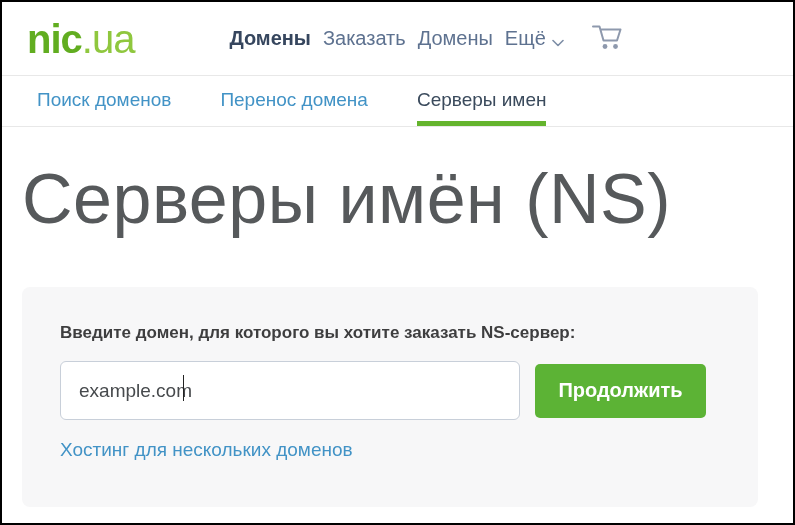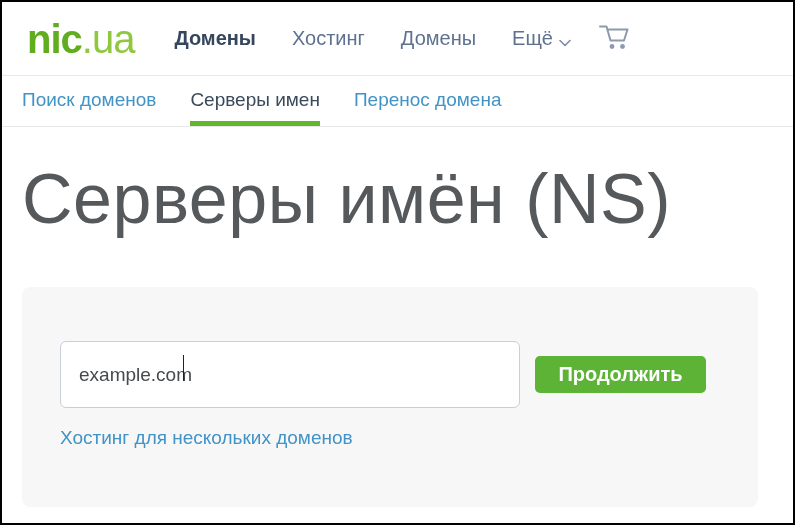--- a/index.html
+++ b/index.html
@@ -29,8 +29,8 @@
   .main-nav {
     display: flex;
     align-items: center;
-    margin-left: 40px;
-    gap: 36px;
+    margin-left: 95px;
+    gap: 12px;
   }
   .main-nav .nav-item {
     font-size: 20px;

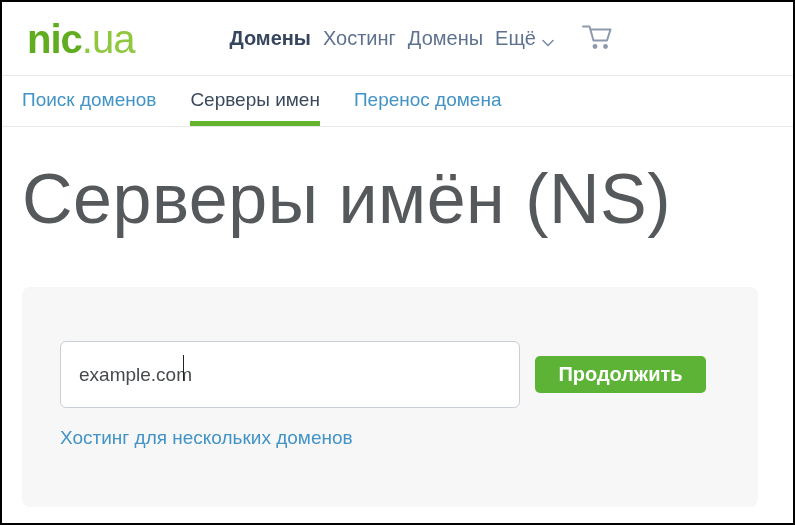--- a/index.html
+++ b/index.html
@@ -152,7 +152,7 @@
         <span>Домены</span>
       </div>
       <div class="nav-item">
-        <span>Хостинг</span>
+        <span>Заказать</span>
       </div>
       <div class="nav-item">
         <span>Домены</span>

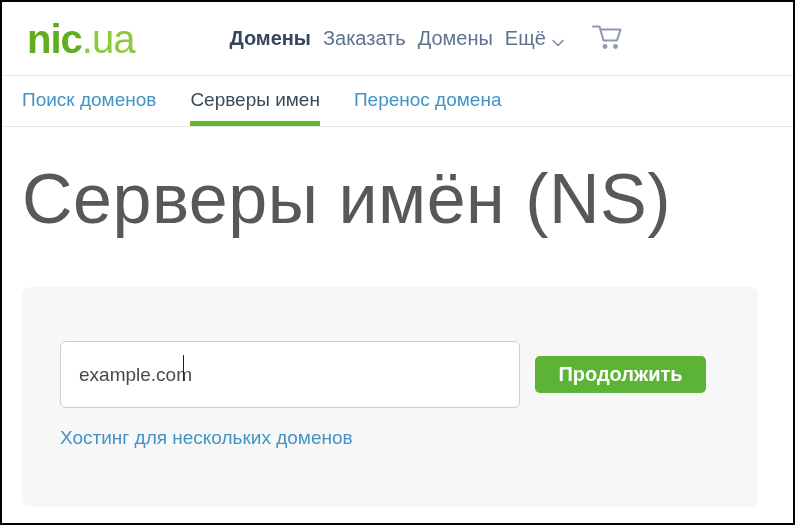--- a/index.html
+++ b/index.html
@@ -61,6 +61,7 @@
     padding: 13px 0 15px;
     cursor: pointer;
     white-space: nowrap;
+    margin-left: 15px;
   }
   .subnav .tab.active {
     color: #3a4a5c;

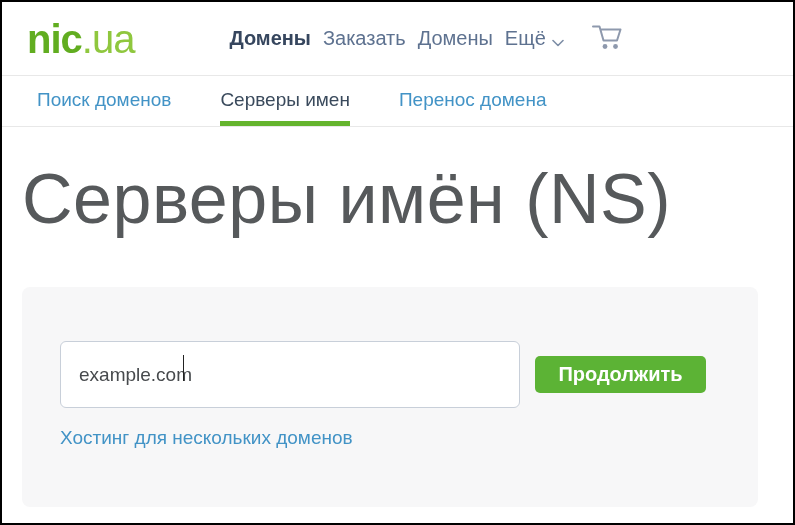--- a/index.html
+++ b/index.html
@@ -181,8 +181,8 @@
 
   <div class="subnav">
     <div class="tab">Поиск доменов</div>
+    <div class="tab">Перенос домена</div>
     <div class="tab active">Серверы имен</div>
-    <div class="tab">Перенос домена</div>
   </div>
 
   <div class="main">

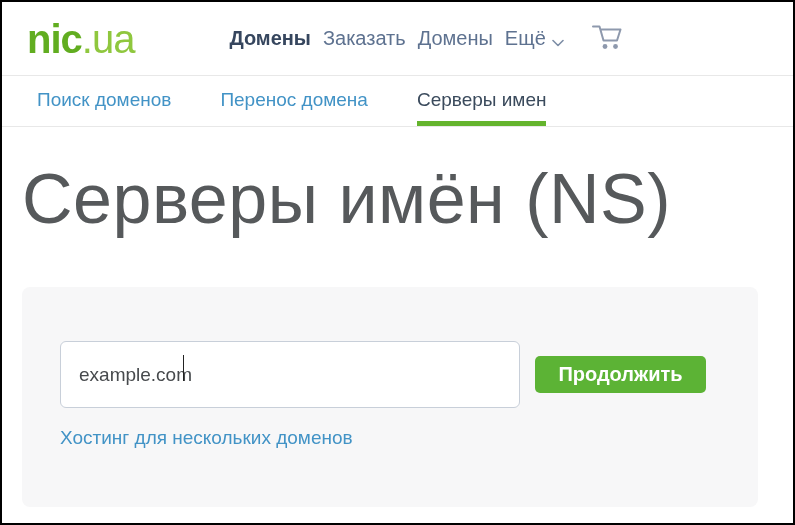--- a/index.html
+++ b/index.html
@@ -189,6 +189,7 @@
     <h1 class="page-title">Серверы имён (NS)</h1>
 
     <div class="card">
+      <div class="card-label">Введите домен, для которого вы хотите заказать NS-сервер:</div>
 
       <div class="form-row">
         <div class="domain-input-wrap">

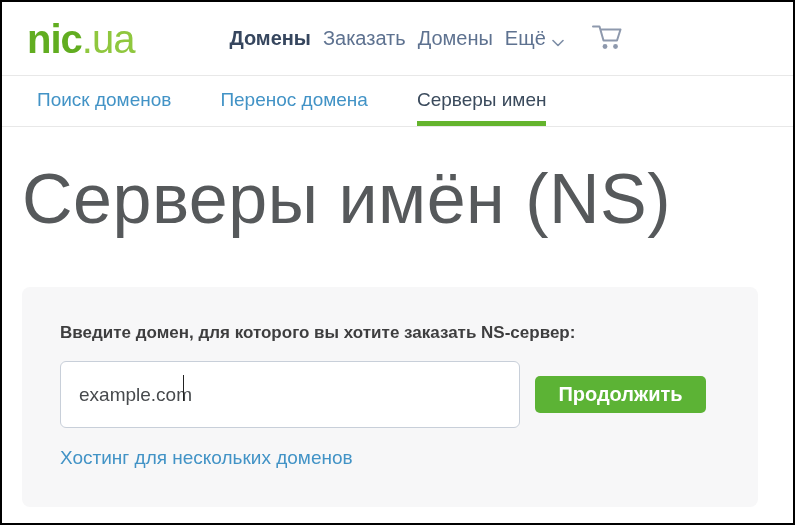--- a/index.html
+++ b/index.html
@@ -100,7 +100,7 @@
   .domain-input-wrap { position: relative; }
   .domain-input {
     width: 460px;
-    height: 67px;
+    height: 59px;
     border: 1px solid #c8cfd9;
     border-radius: 6px;
     background: #fff;

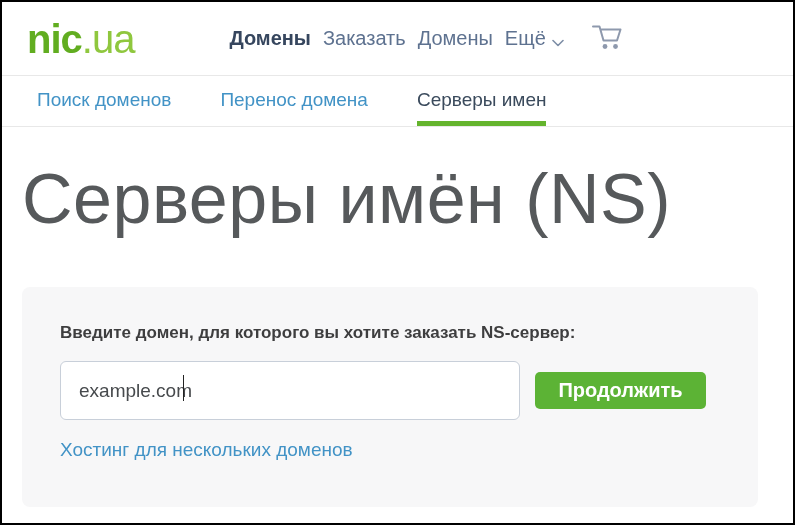--- a/index.html
+++ b/index.html
@@ -119,7 +119,7 @@
   .continue-btn {
     margin-left: 15px;
     width: 171px;
-    height: 37px;
+    height: 54px;
     background: #5cb335;
     border: none;
     border-radius: 5px;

--

Skip the pictures, then retype every line above exactly.

Solution »
--- a/index.html
+++ b/index.html
@@ -29,8 +29,8 @@
   .main-nav {
     display: flex;
     align-items: center;
-    margin-left: 40px;
-    gap: 36px;
+    margin-left: 95px;
+    gap: 12px;
   }
   .main-nav .nav-item {
     font-size: 20px;

--- a/index.html
+++ b/index.html
@@ -152,7 +152,7 @@
         <span>Домены</span>
       </div>
       <div class="nav-item">
-        <span>Хостинг</span>
+        <span>Заказать</span>
       </div>
       <div class="nav-item">
         <span>Домены</span>

--- a/index.html
+++ b/index.html
@@ -61,6 +61,7 @@
     padding: 13px 0 15px;
     cursor: pointer;
     white-space: nowrap;
+    margin-left: 15px;
   }
   .subnav .tab.active {
     color: #3a4a5c;

--- a/index.html
+++ b/index.html
@@ -181,8 +181,8 @@
 
   <div class="subnav">
     <div class="tab">Поиск доменов</div>
+    <div class="tab">Перенос домена</div>
     <div class="tab active">Серверы имен</div>
-    <div class="tab">Перенос домена</div>
   </div>
 
   <div class="main">

--- a/index.html
+++ b/index.html
@@ -189,6 +189,7 @@
     <h1 class="page-title">Серверы имён (NS)</h1>
 
     <div class="card">
+      <div class="card-label">Введите домен, для которого вы хотите заказать NS-сервер:</div>
 
       <div class="form-row">
         <div class="domain-input-wrap">

--- a/index.html
+++ b/index.html
@@ -100,7 +100,7 @@
   .domain-input-wrap { position: relative; }
   .domain-input {
     width: 460px;
-    height: 67px;
+    height: 59px;
     border: 1px solid #c8cfd9;
     border-radius: 6px;
     background: #fff;

--- a/index.html
+++ b/index.html
@@ -119,7 +119,7 @@
   .continue-btn {
     margin-left: 15px;
     width: 171px;
-    height: 37px;
+    height: 54px;
     background: #5cb335;
     border: none;
     border-radius: 5px;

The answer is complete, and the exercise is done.